Here’s what really happened: A motion by the minority group on council, Andy Van Hellemond, Gloria Kovach, Jim Furfaro and Cam Guthrie to revisit the new information was defeated. Then the Farbridge council majority steam-rolled approval spending $34 million on the police HQ building.

No one on council suggested that the city could not afford such a capital outlay. No one said let’s challenge the provincial authority to force a municipality to provide“ adequate” facilities for the police to carry out their duties.

No, it was passed by an 11 to three vote. So citizens we are stuck with a project that should have been vetted before approval.

It’s not the Farbridge way.

Sometimes Mayor, you have to stand-up and say “no way.” No way to the Police Services Board that passed a resolution demanding the city pay for a facility that its staff had no part in the gestation of the project.

This is money belonging to the citizens, not the unelected members of the Police Services Board.

Yes, Madame Mayor. You did have choices. You are a member of the Police Services Board along with Coun. Leanne Piper. At that level where business is conducted in secret, you had a fiduciary responsibility to say no as Coun. Piper should have done..

This city cannot afford spending capital on that project as proposed by the Police Services Board. That decision will bury the new downtown library, the south-end recreation centre and major redevelopment of the Baker Street parking lot.

No Madame Mayor, you have blown the capital budget and the ability to cover the debt costs of your grandiose vision our city.

Let’s start with the money spent on the “well-being” initiative. A ditsy program in which few people understand or let alone participate.

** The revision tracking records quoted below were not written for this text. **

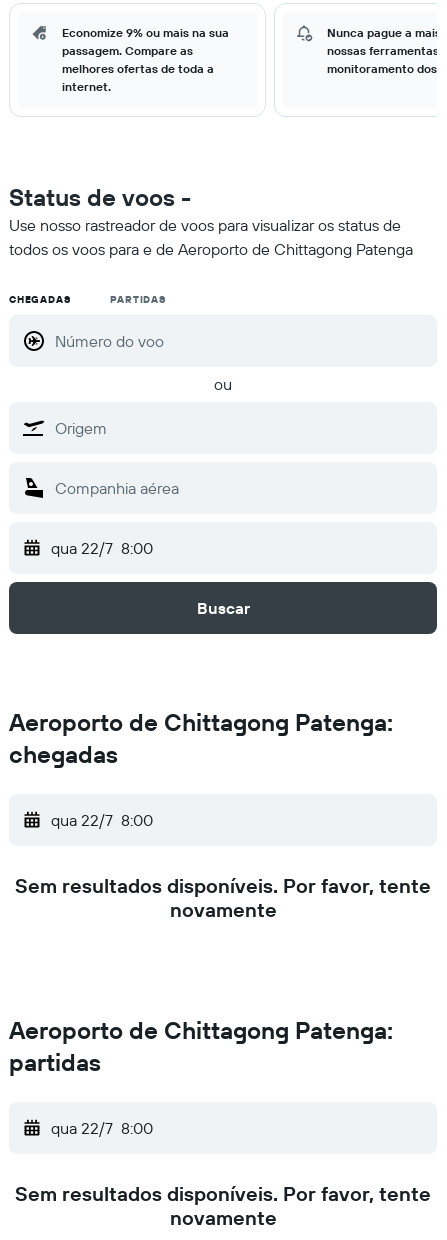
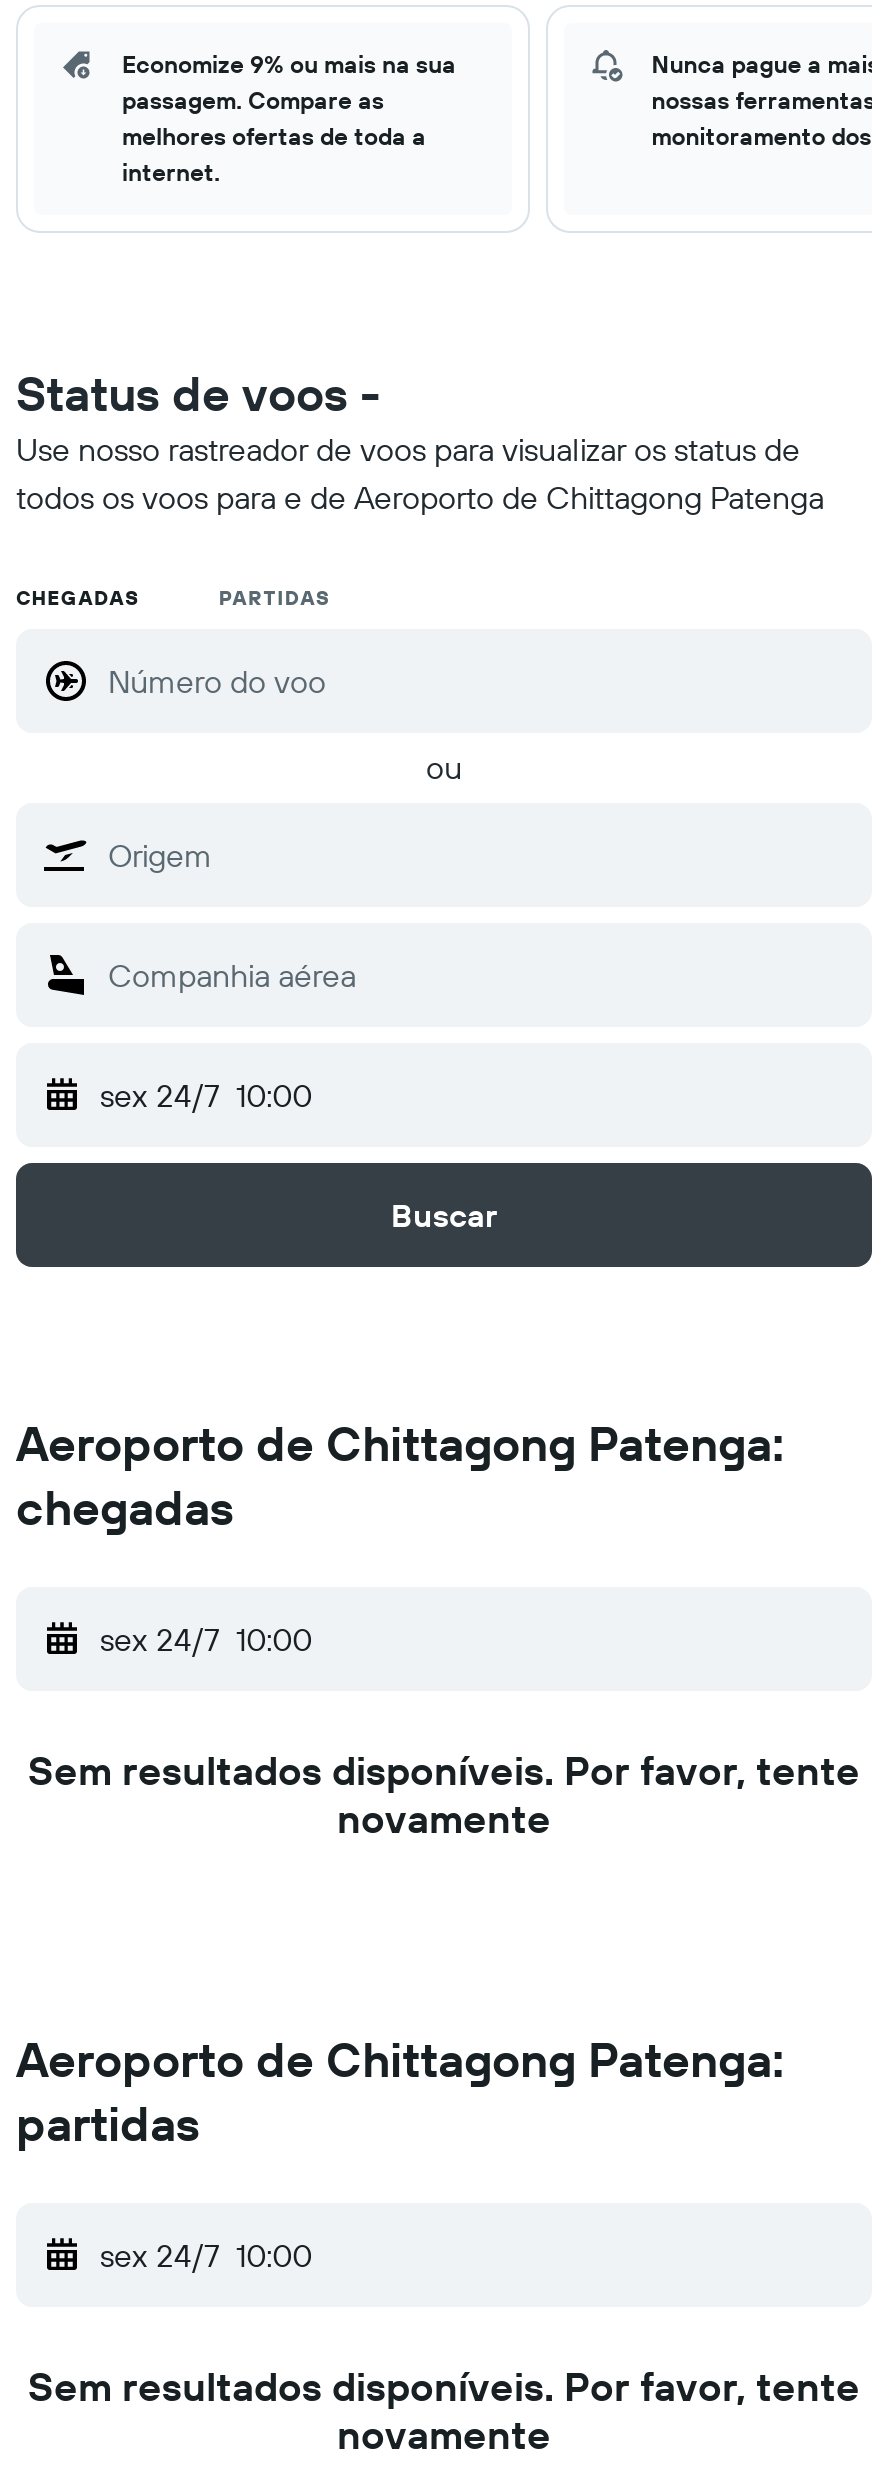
- qua 22/7 8:00
+ sex 24/7 10:00

- qua 22/7 8:00
+ sex 24/7 10:00

- qua 22/7 8:00
+ sex 24/7 10:00
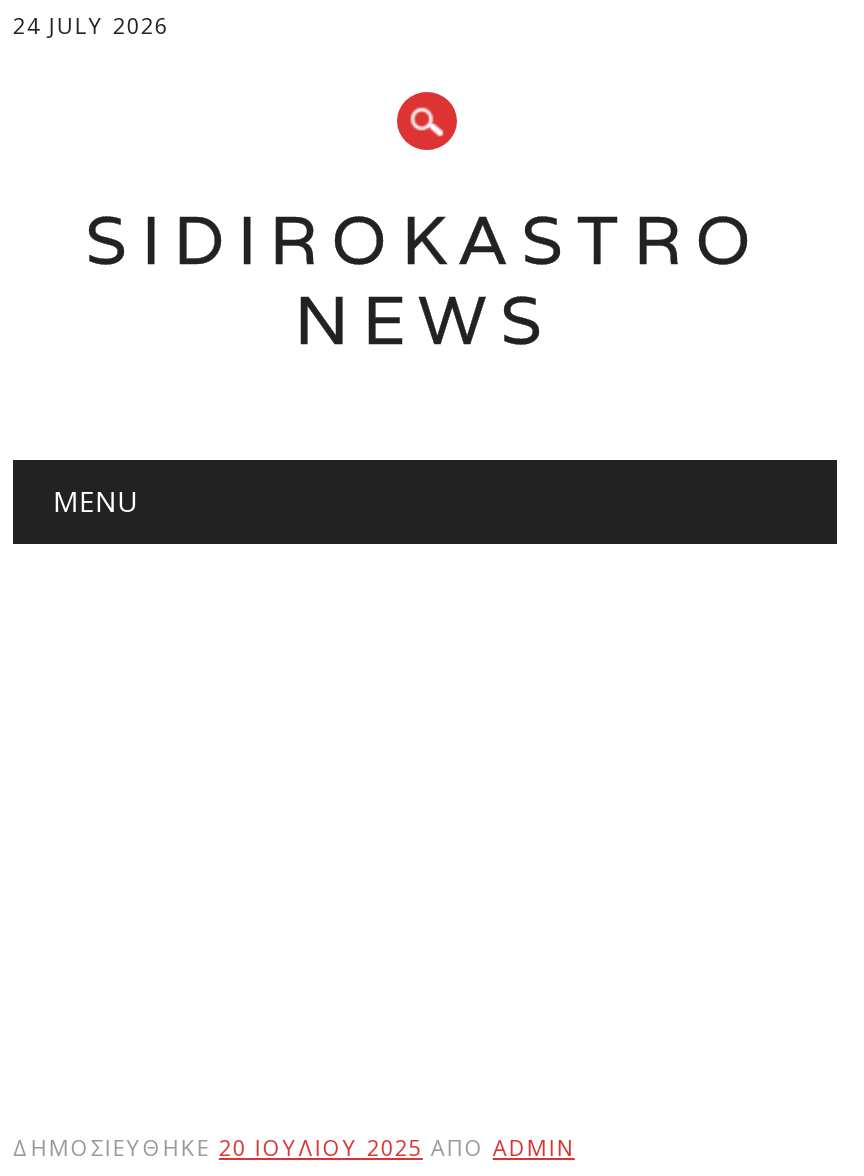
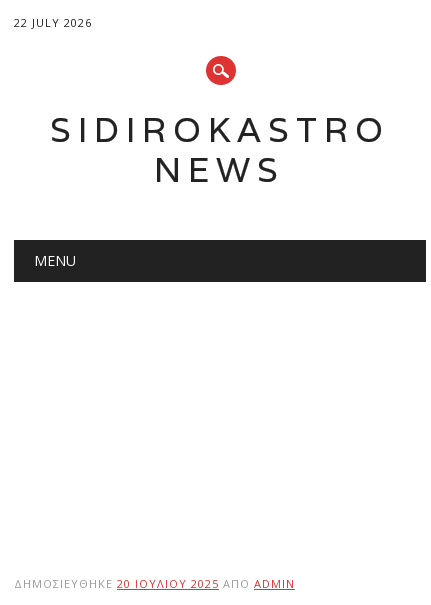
- 24 JULY 2026
+ 22 JULY 2026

Then proceed to Coun. Lise Burcher’s vision of wiping out a viable commercial development to create a new riverside park. Staff estimated cost is $16 million. Might as well double it because that’s what happens to capital projects initiated by this administration.  Remember the renovation of the Farmer’s Market? A cost of $170,000 presented by staff and approved by council, zoomed to $500,000

Or consider the cost of the abortive waste management system that cost more than $55 million and is still not working as planned.

Oh, Madame Mayor, you made choices.

Your excursion into a vision of world-class waste management has not met expectations. Your stewardship has saddled the citizens with operations  and projects that the citizens must fund. And because of your majority controlling council, citizens have little input or influence to say no.

The result is the Waste Resource Centre is over-staffed; does not meet initial targets after two years of operations. Capping it off, your council has forced increased taxes and user fees, have escalated debt to a level not experienced among our peer municipalities. The foray to becoming the world leader in waste processing has been a dismal and expensive failure.

Citizens have the right to ask for a copy of the business plan(s) that justified this huge expense. And don’t throw the propriety argument at us. This system, a term used loosely, is owned by the people. They are entitled to know what deals were cooked with Maple Reinders and its subsidiary companies, Aim Environmental and Wellington Organix.

Or, is there some embarrassing reason why this information is not shared with the stakeholders? Cost overruns? Contract disagreements? Poor advice? Unreliable information? Management misunderstandings? Commissions to private operators?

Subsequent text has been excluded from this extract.